You no longer have to carry containers with you and can just eat whatever you want in the nearest normal cafe. There is no need to use any special products, those that you love from childhood and that grow in your area are quite suitable. Not having to hunt for mangoes and avocados in the far north of the country makes life easier, doesn't it?

You can exercise anywhere, anytime, and no longer need to tie your workout to a specific meal. Intuitive Eating Denies the Need for Food sports nutrition, and the need for tight food and workout timing.

The advantage is that the diet is significantly cheaper. In fact, a person who does not hunt for food around the clock does not need so much food to feed himself. And he absolutely does not need any special pickles that cost a lot of money. With the transition from a diet to a regular diet, there is no need to buy several kilograms of lean meat and fish for one person, and you can simply buy what you want at the moment.

Benefits for those with an eating disorder

It is clear that eating intuitively is convenient “through life”, but you need to understand that sometimes this is the only way to build your diet so that it really helps, and does not interfere with survival. We are talking about patients with eating disorders. For such people, nutrition usually takes on the role of an overvalued process. They fixate either on always eating as little as possible, or on eating, on the contrary, everything they want and in any quantities. At the same time, food for such patients is simply a way to satisfy an obsessive pattern of behavior. This could be expressed in other ways, for example, instead of eating there could be compulsive actions.

Unfortunately, RP occurs in those who strive for an ideal body, a beautiful figure and go on diets much more often than those who simply "live and enjoy." Therefore, it is believed that such a disorder can only be cured by limiting ... self-destructive behavior, including, in fact, diets.

Usually such patients are treated by changing their behavior patterns, convincing them of the need to adopt new values, in addition to a slim figure and a minimum percentage of body fat. And they just have to give up diets. Intuitive eating helps these people survive.
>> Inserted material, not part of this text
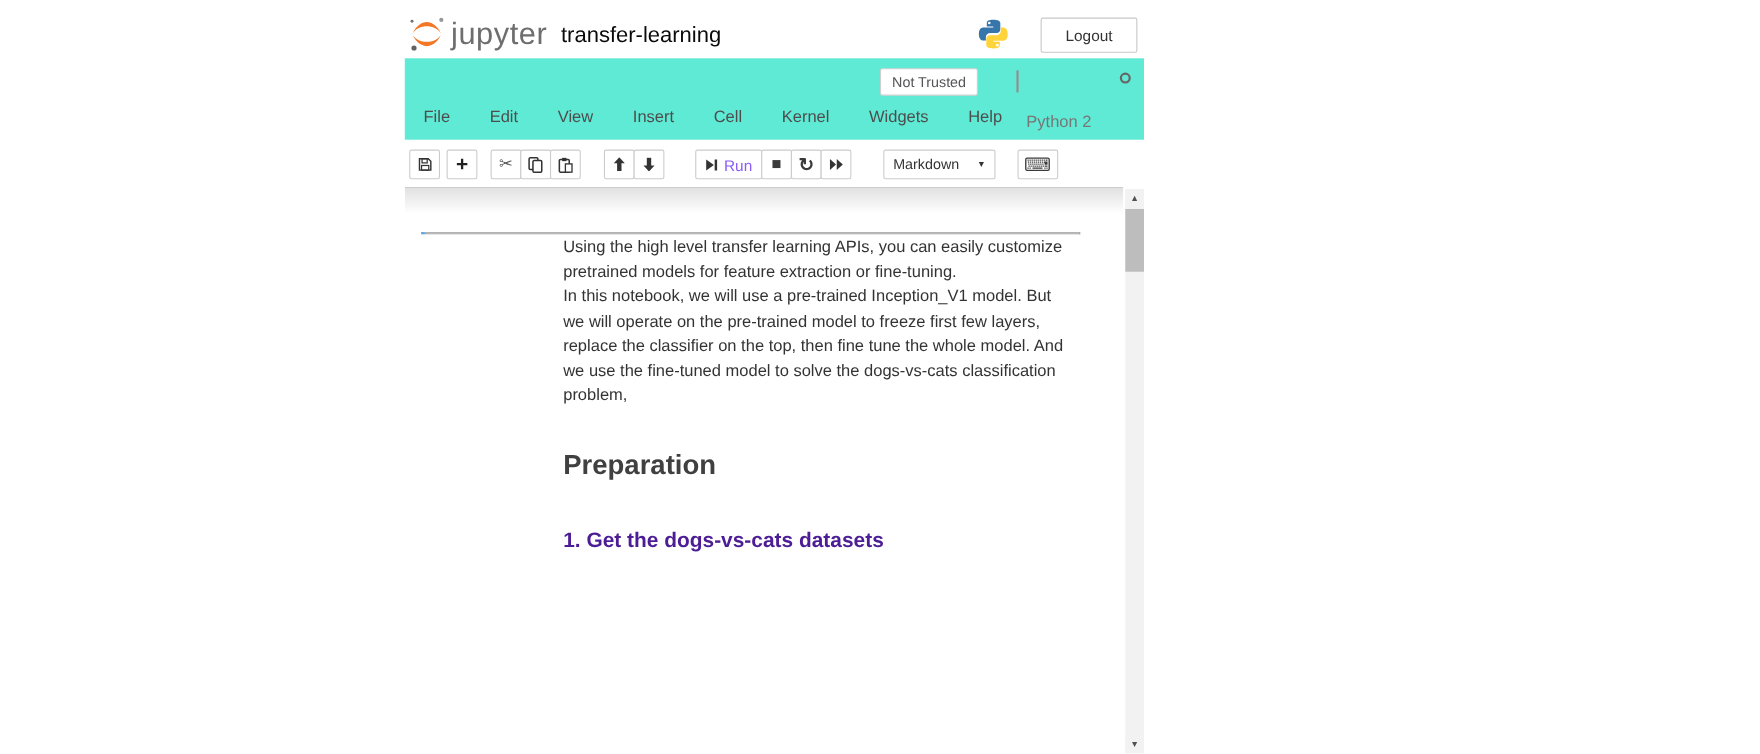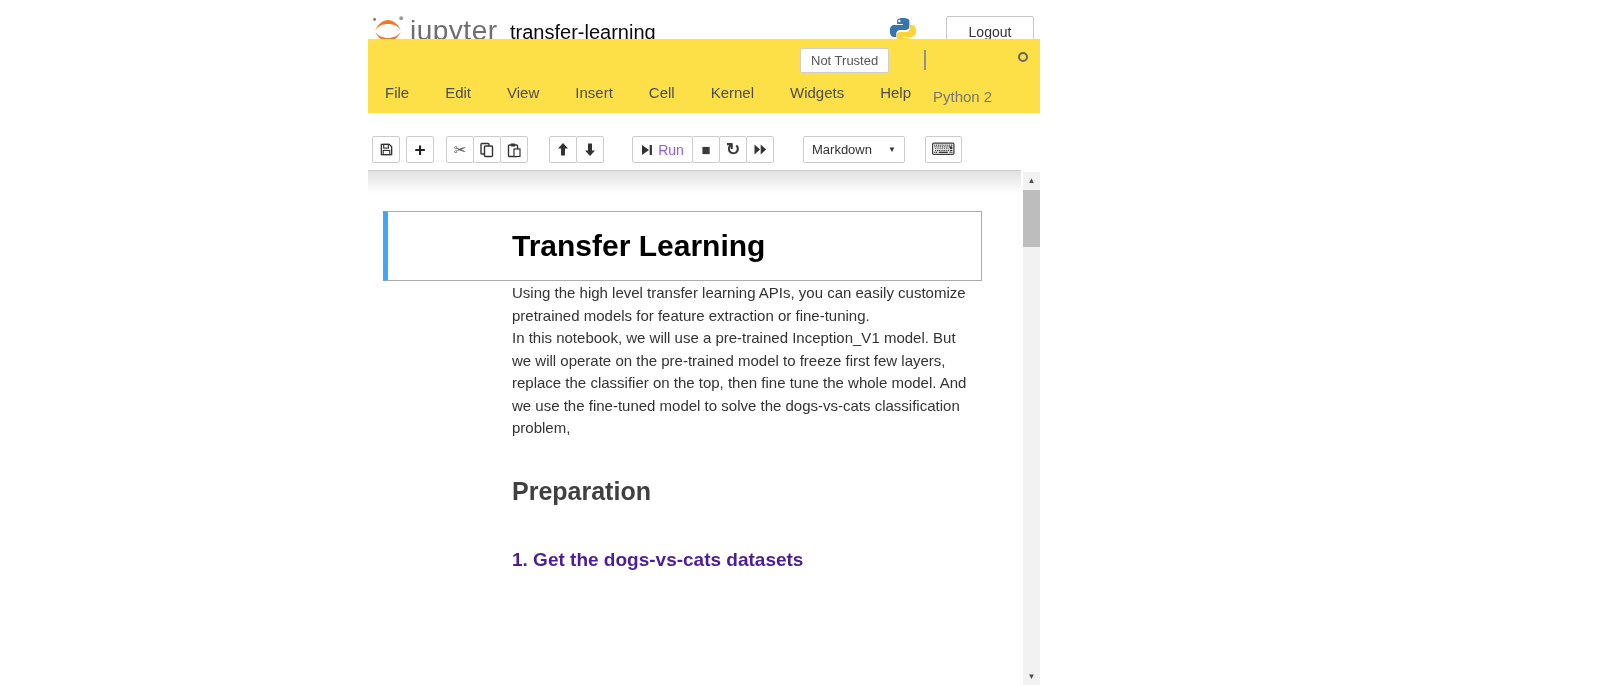"Not Trusted" .menubar { background: #fde047 -> #5eead4; top: 29px -> 43px }
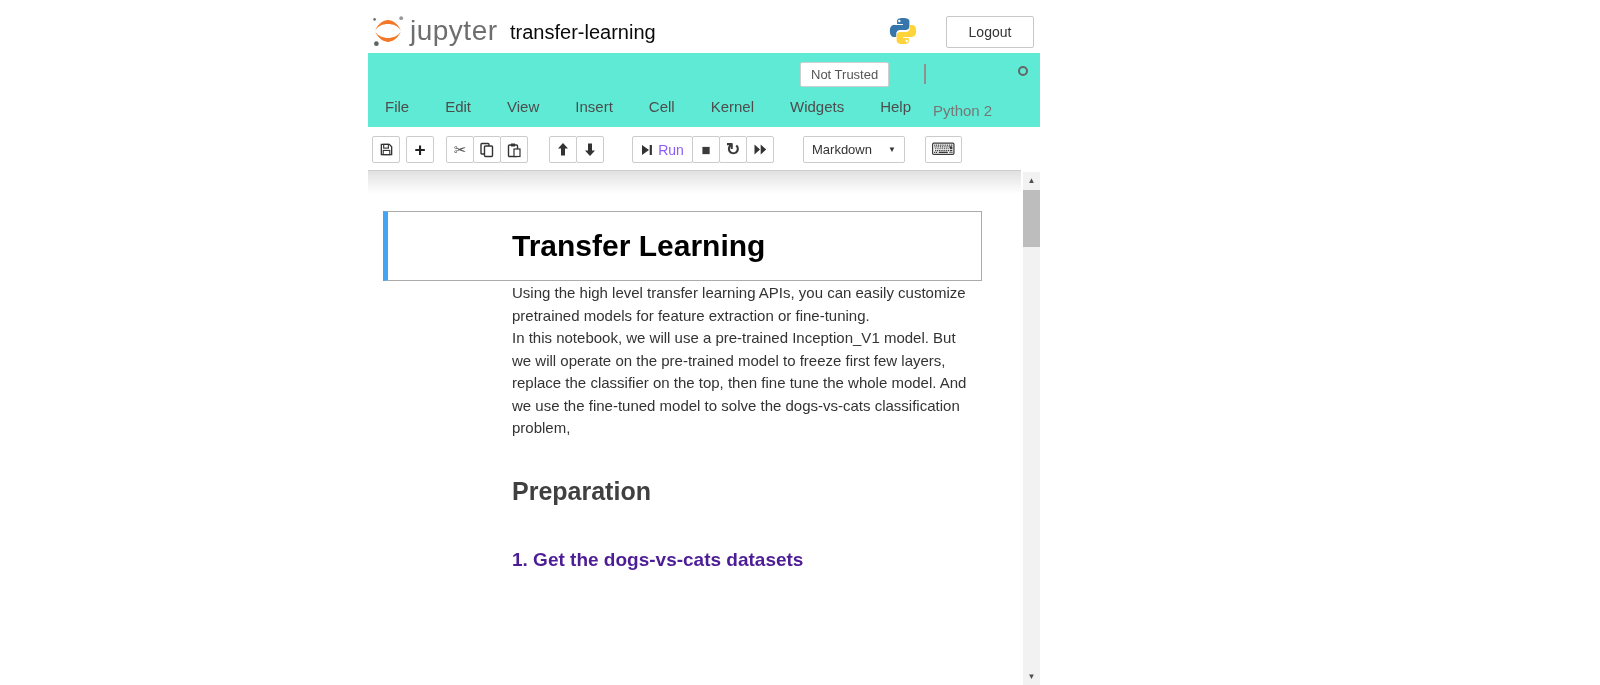"Transfer Learning" div.innercell { html: <div> <h1>Transfer Learning</h1> </div> -> none }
Intuitive eating and weight loss

For weight loss, there can be several purely individual advantages:

  1. For those who deplete the body's resources and slow down the metabolism of diets, intuitive eating can literally save. If a person is constantly “unloading on kefir”, then “losing weight on cucumbers”, a few weeks of eating ordinary foods when hungry will only restore his hormonal level and will contribute to accelerated weight loss if the calorie deficit continues. And for the majority, it will remain, because people are aimed at losing weight and their nutrition is really quite poor;
  2. the process is greatly simplified if a person has a completely normal appetite and no exotic "taste" and "food" addictions. Then it is enough for him to simply lose weight without going to extremes, he just needs to skip "extra" and "imposed by society" meals like teas with sweets at work and so on.

Cons of Intuitive Eating

In principle, this approach has only one significant disadvantage - it is not compatible with hard training and cannot be used for athletes. Who trains, perfectly understands why. You always want to eat, and mostly - heavy and high-calorie food, you never want cucumbers with cod. As well as eating from some healthy fruits. For athletes, there are other approaches based on calorie counting, macronutrient counting, and detailed scientific evidence.
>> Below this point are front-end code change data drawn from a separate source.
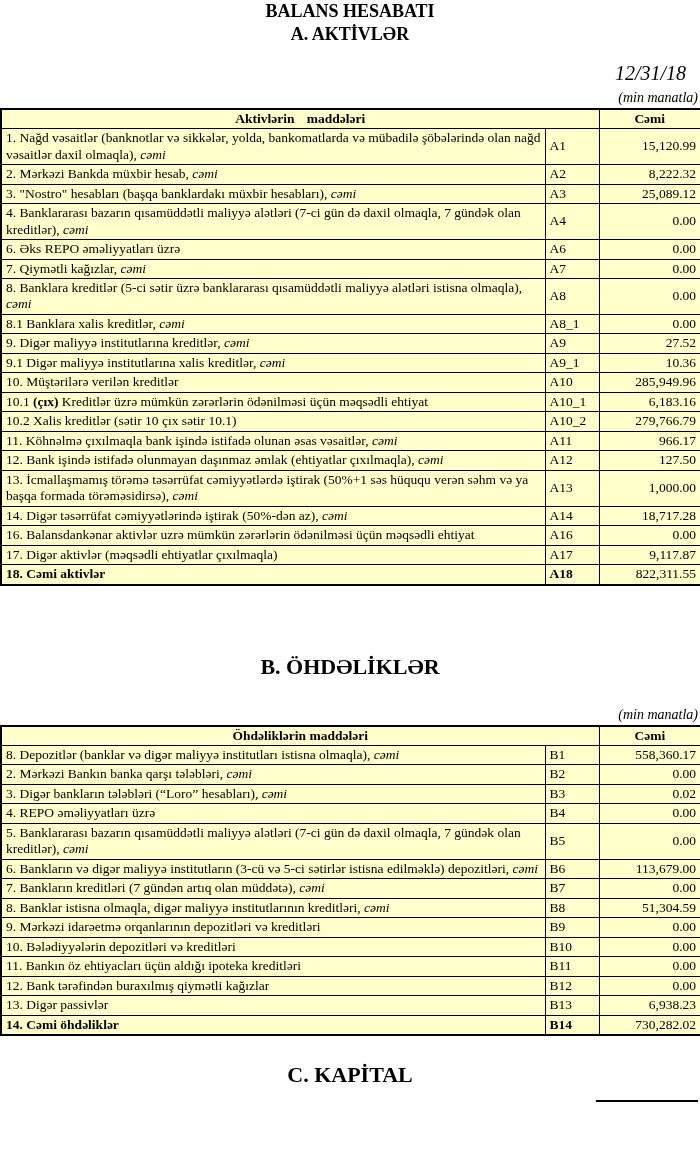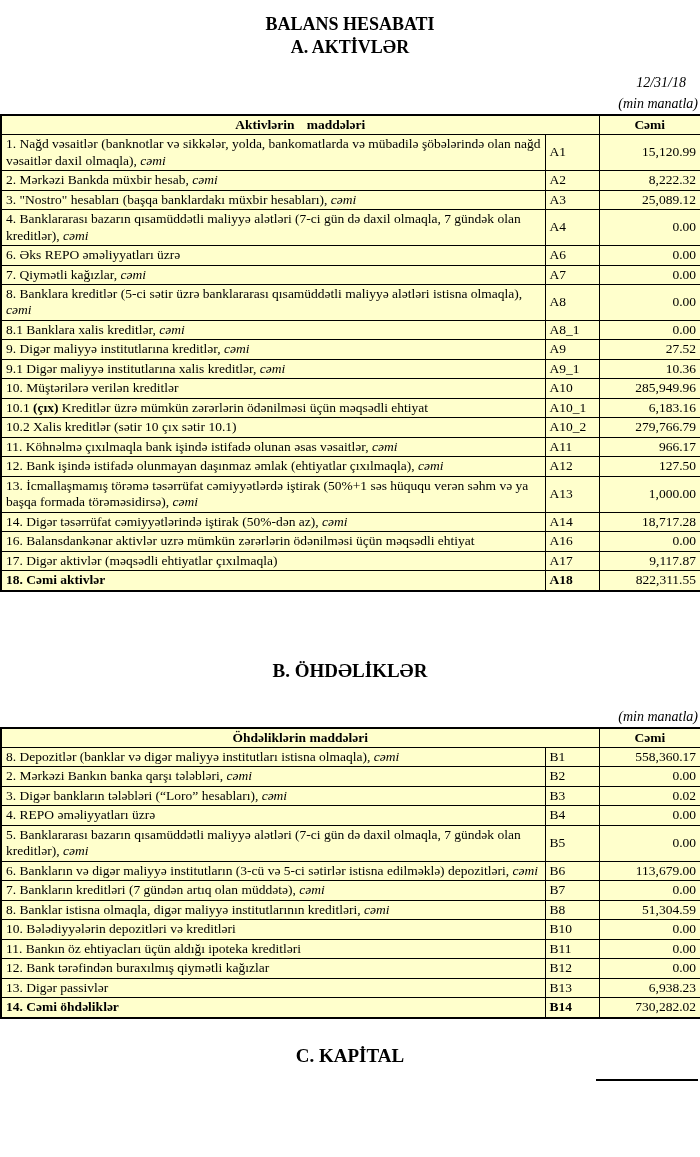"BALANS HESABATI" .title-first { padding-top: 13px -> none }
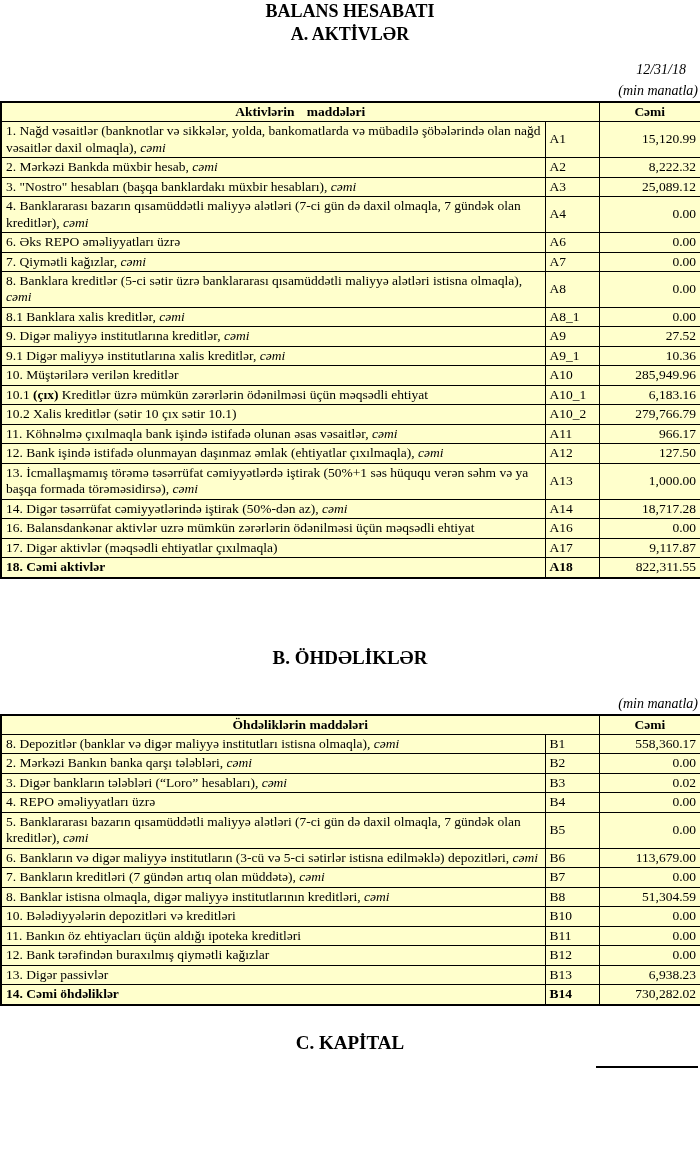"12/31/18" .date-line { font-size: 14px -> 20px }
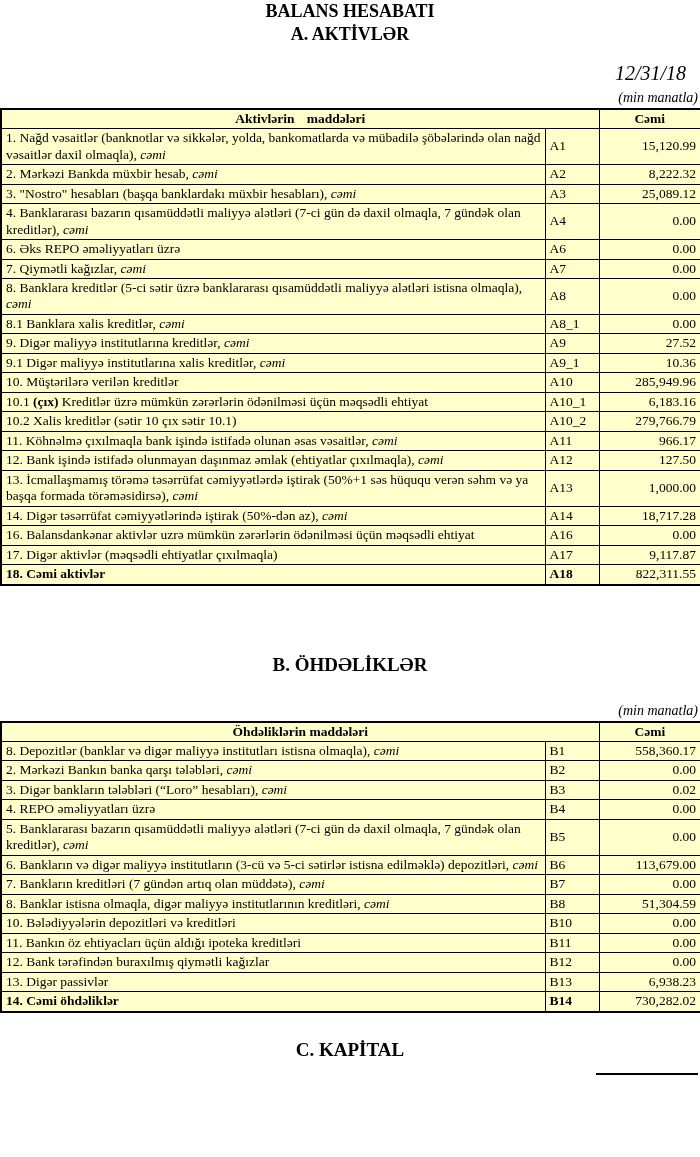"B. ÖHDƏLİKLƏR" .section-title { font-size: 19px -> 22px }
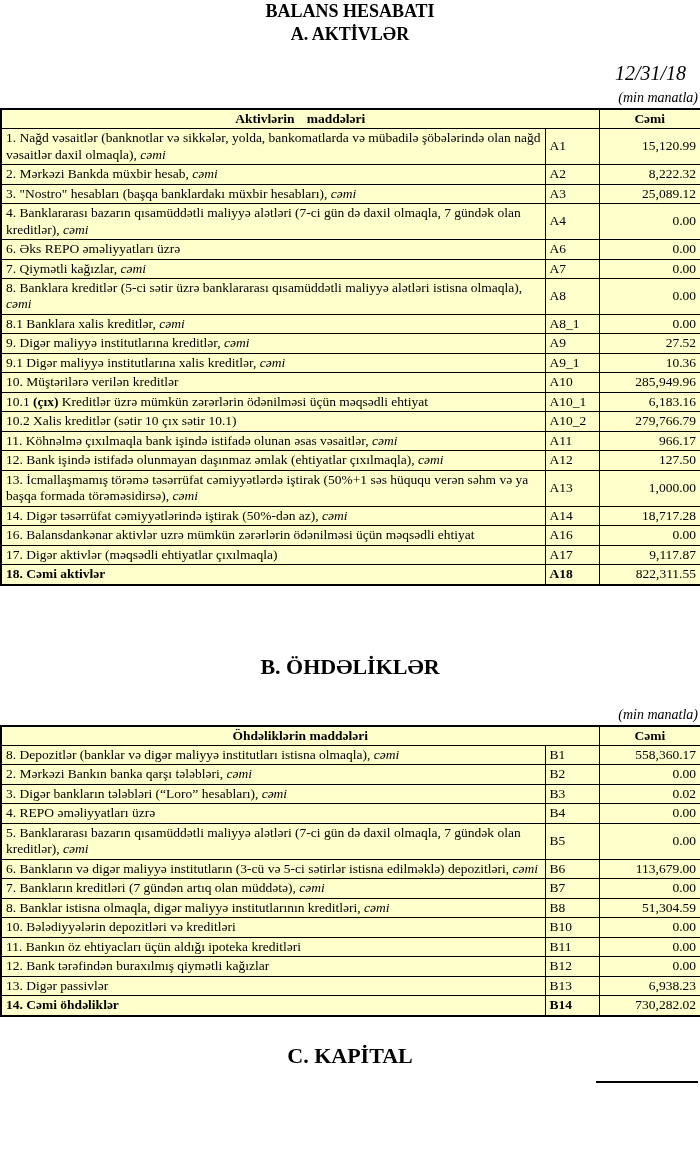"9. Mərkəzi idarəetmə orqanlarının" tr { html: none -> <tr> <td><span>9. Mərkəzi idarəetmə orqanlarının depozitləri və kreditləri</span></td> <td>B9</td> <td>0.00</td> </tr> }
For weight loss, cons can also be identified:

  • a person with a normal, physiologically determined weight, and a normal appetite, is unlikely to lose weight on intuitive eating. Wherein normal weight does not always equal our aesthetic preferences. It turns out that those who want 6 pack abs, and do not want to go on a calculated diet, should ... still go on a calculated diet, since with intuitive nutrition they have quite a lot of chances not to get the amount of protein that the body needs corny and fat and undermine your health;
  • for those who love sweets or some specific dishes, losing weight on intuitive eating will also be difficult, because they will ... eat their own sweets, and this will last for quite a long time, during which time you can significantly spoil your health, because. the risk of getting diabetes, damage to teeth and digestive disorders, too, has not been canceled;
  • Intuitive eating is not always healthy, and in many people it leads to exacerbations of chronic diseases.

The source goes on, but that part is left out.